何事かと思ったら、どうやら明日、労組のメンバー全員でストライキを起こそうとのことだ。


無論日本のようにストライキ権が認められている国ならば私も乗り気だっただろう。

しかし、我々にストライキ権はない。名目上はストライキでも、会社からすればただの無断欠勤なのだ。



私は悩んだ。家に帰り、明日どうするべきかを考えた。


私はまだ30歳だ。人生先が長い。

しかし、入社当時から労組のみんなとはずっと一緒だった。行ってしまえばずっと付き合ってきた仲間なのだ。

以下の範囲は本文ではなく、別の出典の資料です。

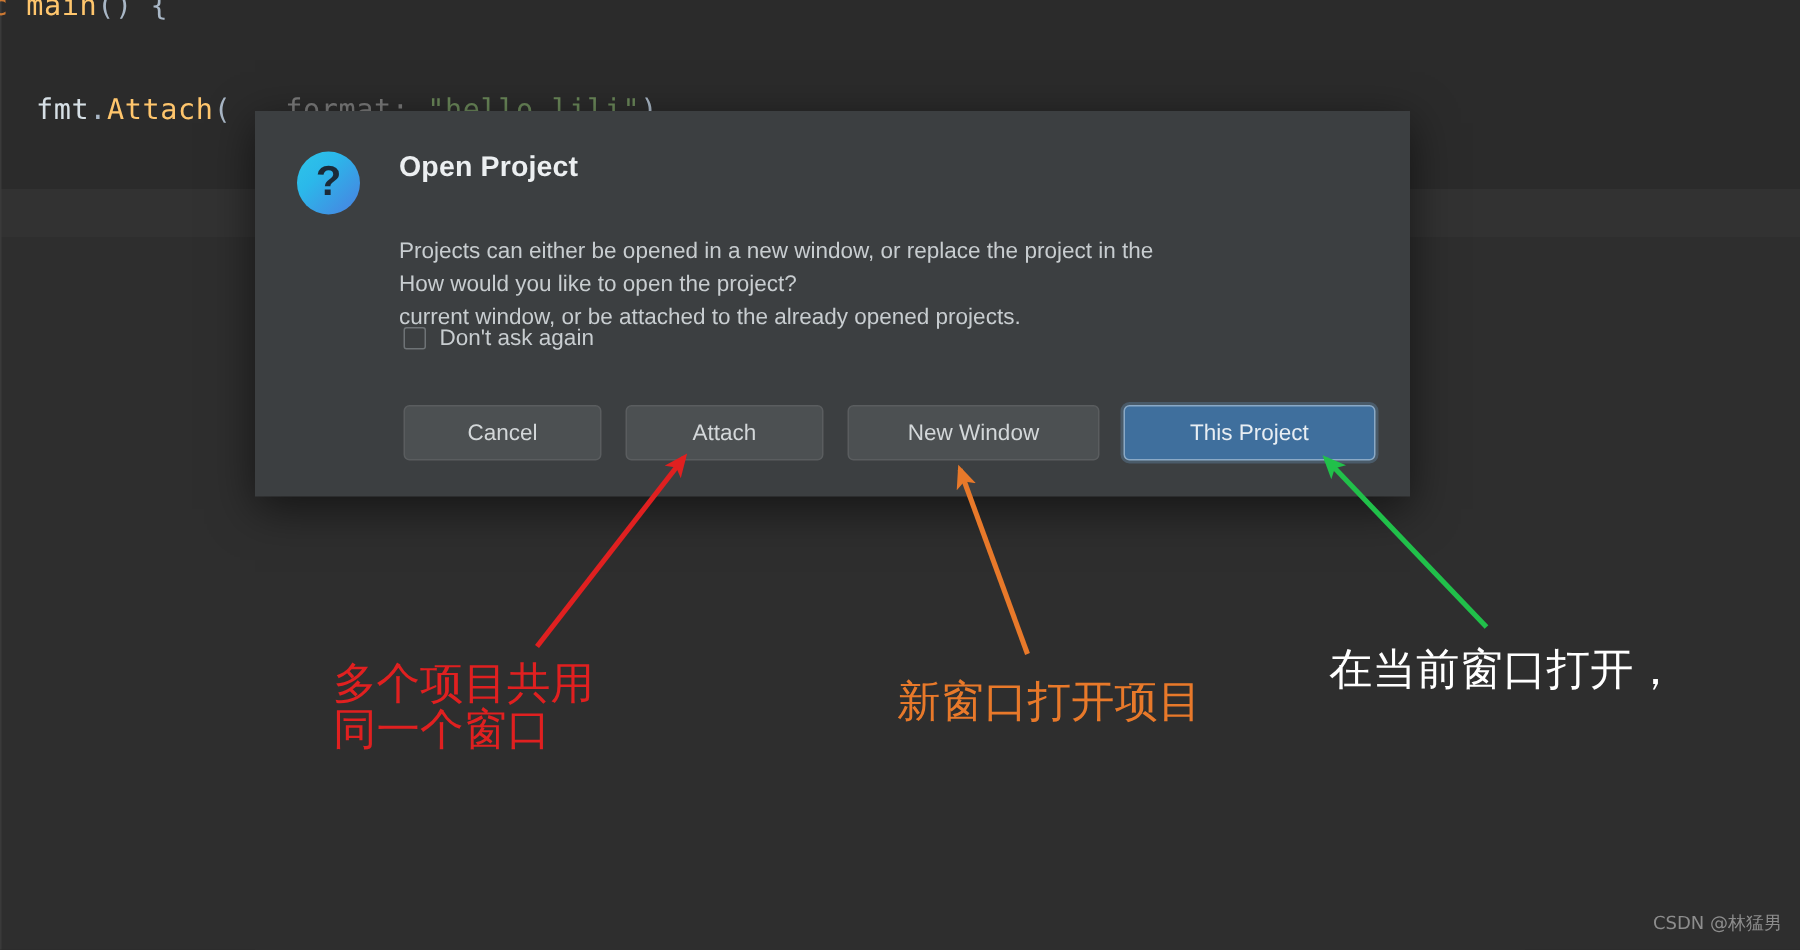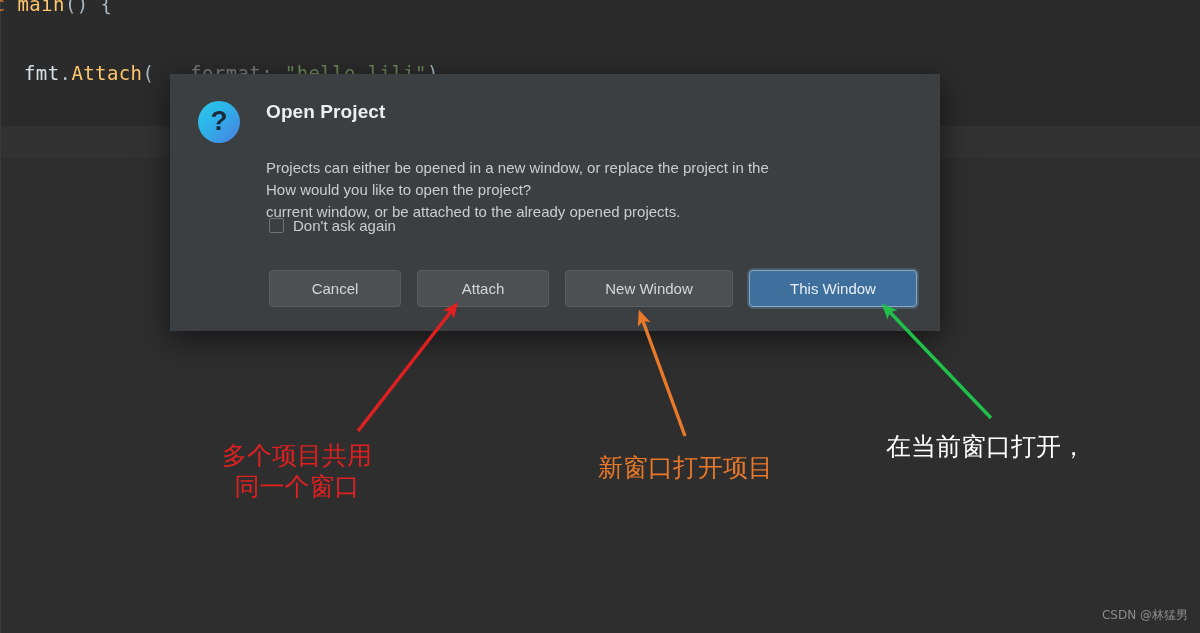"This Window" div.dlg-btn { text: Window -> Project }
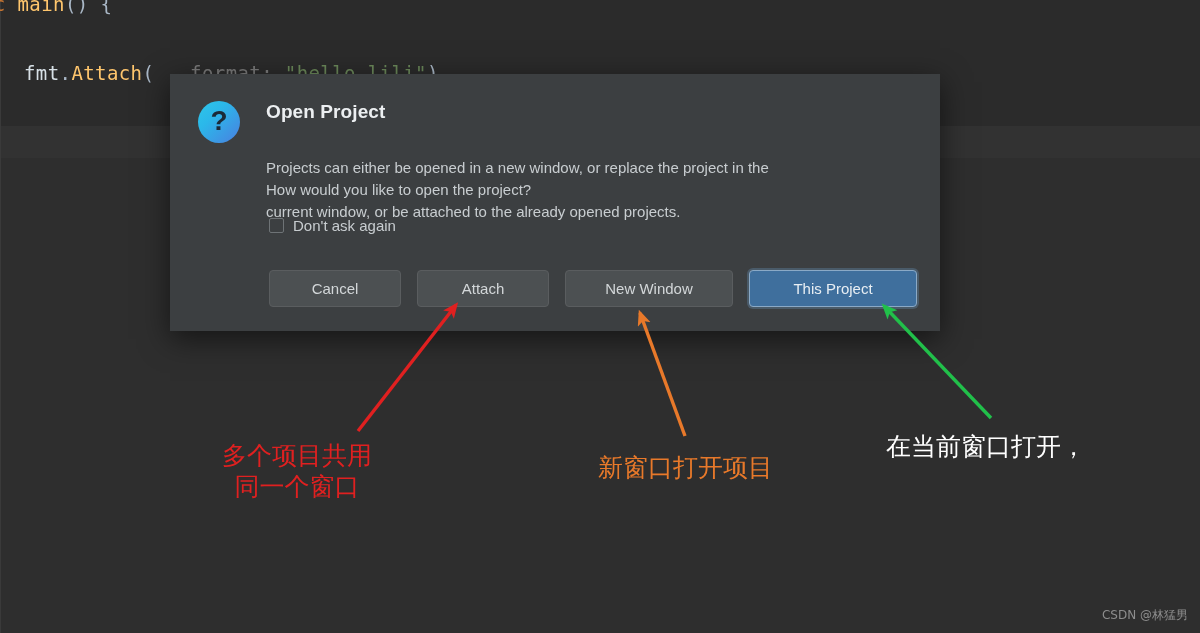"多个项目共用" .anno-text { font-size: 25px -> 29px; text-align: center -> none }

仲間を裏切り、スト破りを行っていつもどうり出勤するか。あるいはクビにされる覚悟でストライキを行うか。飯を食う時も、風呂に入っている時も、ベットに入ってからも、ずっと考えた。結局私はずっと考えていたため、一睡もできなかった。



朝、私は出勤の準備を行っていた。

怖かった。クビにされるかもしれない恐怖は、仲間を裏切ることの罪悪感よりも大きかった。



職場に着くと、机にはところどころ空きが見つかった。みんなはストライキを行っていたのだ。その光景を見たとき、私はとてもいたたまれない気持ちになった。



結局、ストライキを行った者は全員解雇された。スト権がないのだから当然だが。

労組のみんなとは連絡を取っていない。電話番号も何もかも変えた。彼らも私の連絡先を知らないはずだ。



私は今も同じ職場で働いている。むしろ労組に属していた時よりも労働時間が長くなった気がする。所謂社畜というものなのだろうか。



しかし、私は社畜になることこそ、彼らへの償いだと思っている。なぜならこの状況は、私の選択により決まったのだから。